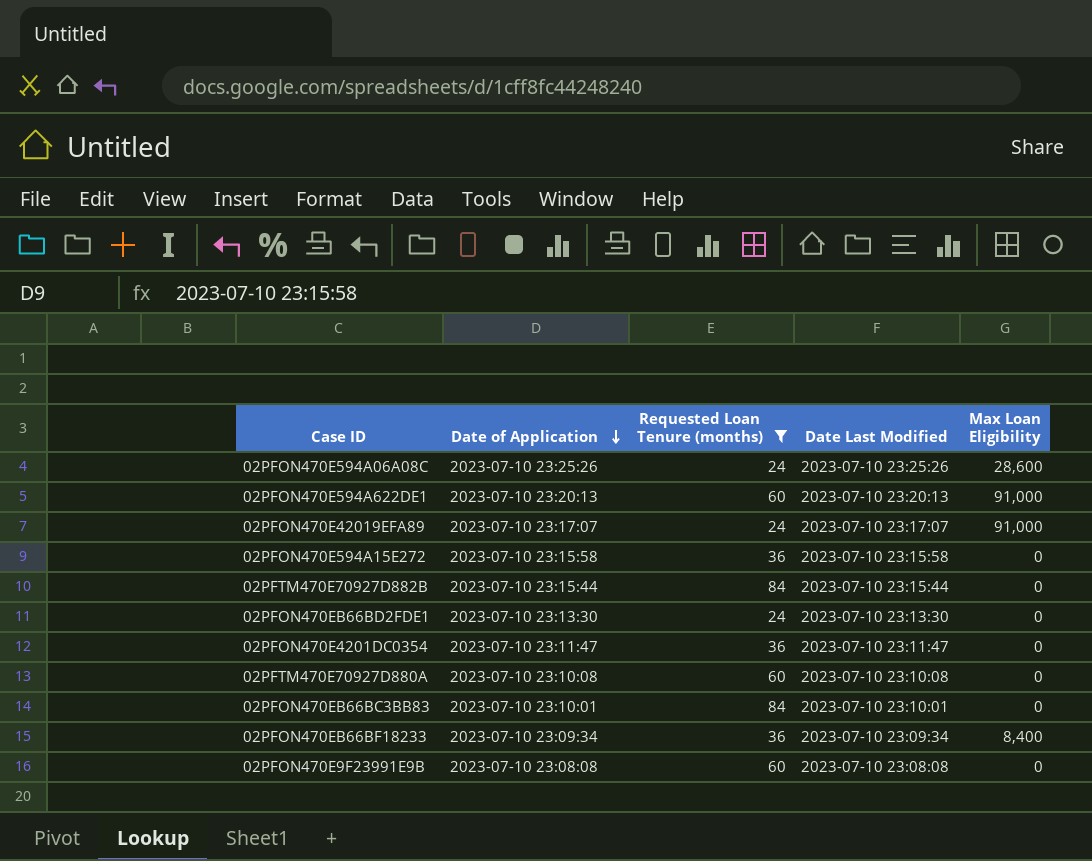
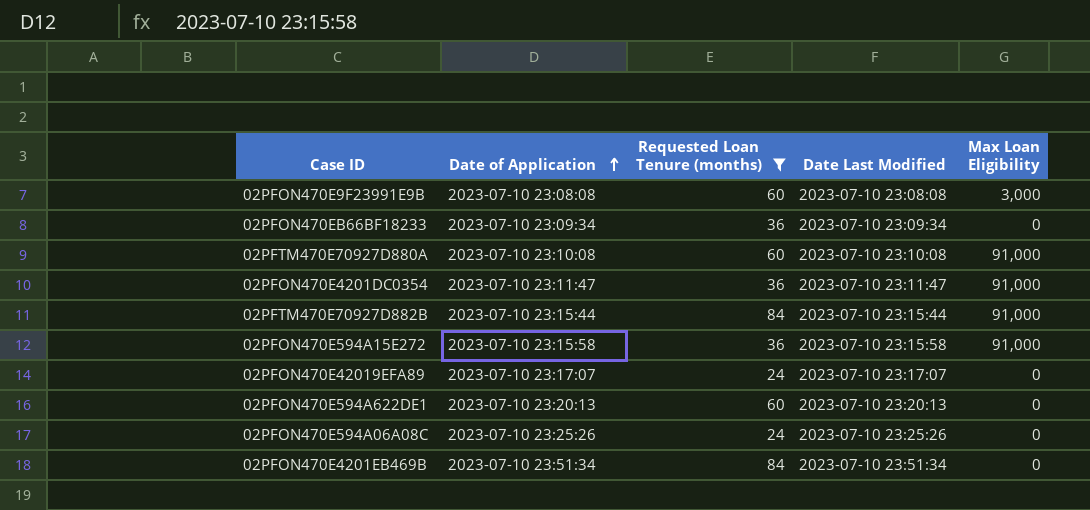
row order: Date of Application descending -> Date of Application ascending
row 02PFON470EB66BD2FDE1: 2023-07-10 23:13:30 | 24 | 2023-07-10 23:13:30 | 0 -> none
row 02PFON470EB66BC3BB83: 2023-07-10 23:10:01 | 84 | 2023-07-10 23:10:01 | 0 -> none
02PFON470E9F23991E9B | Max Loan Eligibility: 0 -> 3,000
02PFON470EB66BF18233 | Max Loan Eligibility: 8,400 -> 0
02PFTM470E70927D880A | Max Loan Eligibility: 0 -> 91,000
02PFON470E4201DC0354 | Max Loan Eligibility: 0 -> 91,000
02PFTM470E70927D882B | Max Loan Eligibility: 0 -> 91,000
02PFON470E594A15E272 | Max Loan Eligibility: 0 -> 91,000
02PFON470E42019EFA89 | Max Loan Eligibility: 91,000 -> 0
02PFON470E594A622DE1 | Max Loan Eligibility: 91,000 -> 0
02PFON470E594A06A08C | Max Loan Eligibility: 28,600 -> 0
row 02PFON470E4201EB469B: none -> 2023-07-10 23:51:34 | 84 | 2023-07-10 23:51:34 | 0

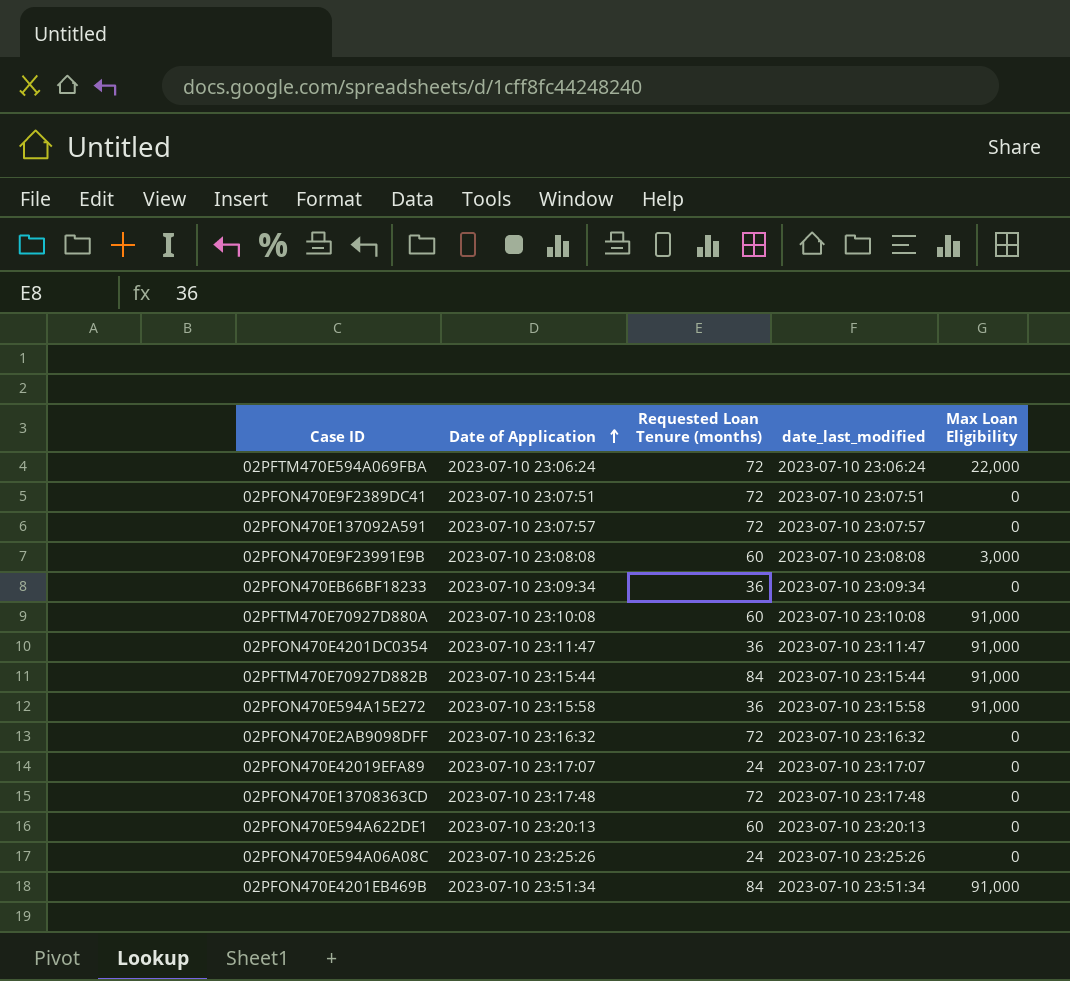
filter: Requested Loan Tenure (months) != 72 -> none
column name: Date Last Modified -> date_last_modified
02PFON470E4201EB469B | Max Loan Eligibility: 0 -> 91,000

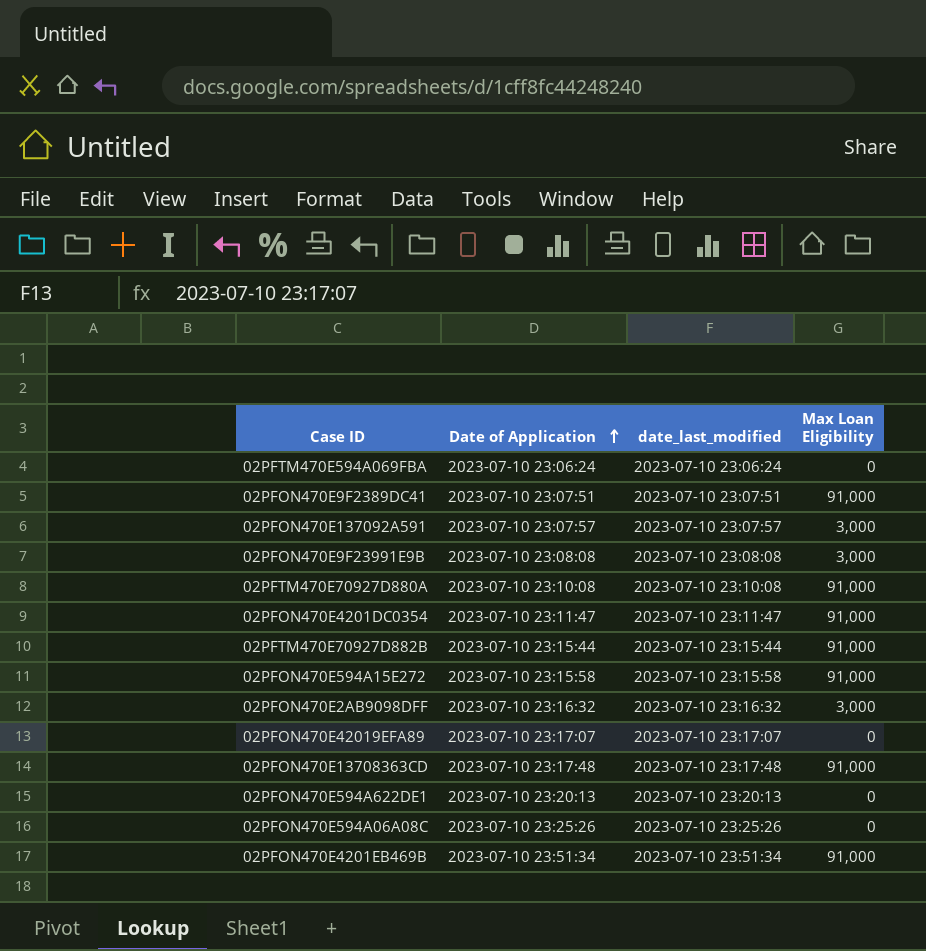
column Requested Loan Tenure (months) | position: 3 -> none
row 02PFON470EB66BF18233: 2023-07-10 23:09:34 | 36 | 2023-07-10 23:09:34 | 0 -> none
02PFTM470E594A069FBA | Max Loan Eligibility: 22,000 -> 0
02PFON470E9F2389DC41 | Max Loan Eligibility: 0 -> 91,000
02PFON470E137092A591 | Max Loan Eligibility: 0 -> 3,000
02PFON470E2AB9098DFF | Max Loan Eligibility: 0 -> 3,000
02PFON470E13708363CD | Max Loan Eligibility: 0 -> 91,000

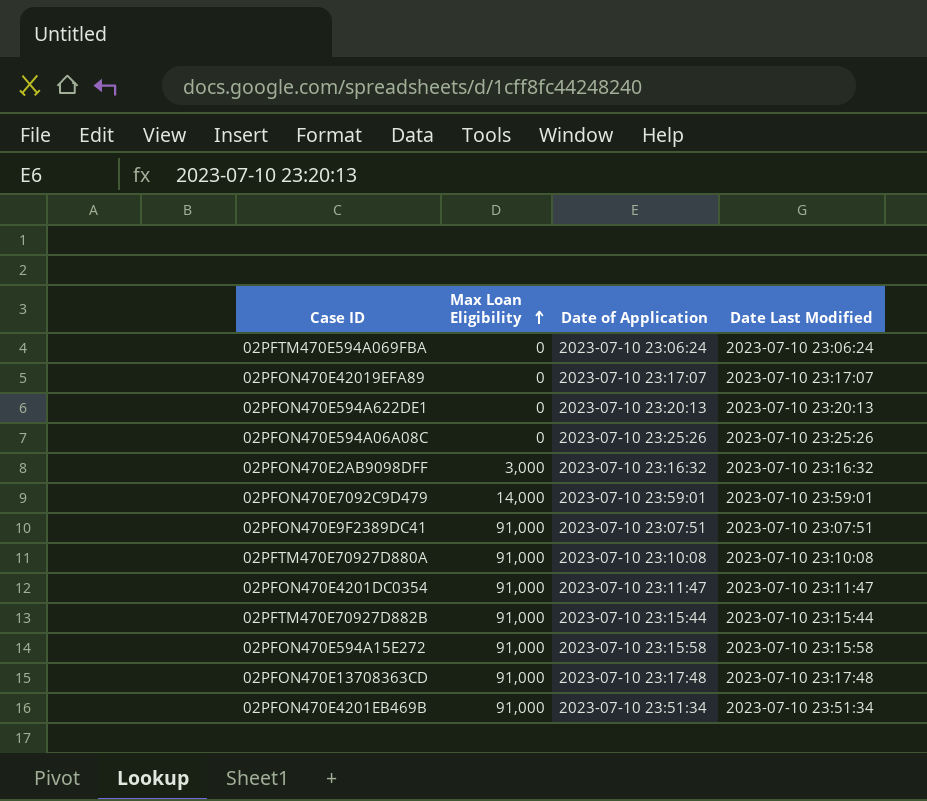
row order: Date of Application ascending -> Max Loan Eligibility ascending
column Max Loan Eligibility | position: 4 -> 2
column name: date_last_modified -> Date Last Modified
row 02PFON470E137092A591: 2023-07-10 23:07:57 | 2023-07-10 23:07:57 | 3,000 -> none
row 02PFON470E9F23991E9B: 2023-07-10 23:08:08 | 2023-07-10 23:08:08 | 3,000 -> none
row 02PFON470E7092C9D479: none -> 14,000 | 2023-07-10 23:59:01 | 2023-07-10 23:59:01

» Instructions for the task:
Reproduce exactly, and with no other material, the lines between those holding "column Max Loan" and "row 02PFON470E137092A591: 2023-07-10", inclusive.

» Exercise solution:
column Max Loan Eligibility | position: 4 -> 2
column name: date_last_modified -> Date Last Modified
row 02PFON470E137092A591: 2023-07-10 23:07:57 | 2023-07-10 23:07:57 | 3,000 -> none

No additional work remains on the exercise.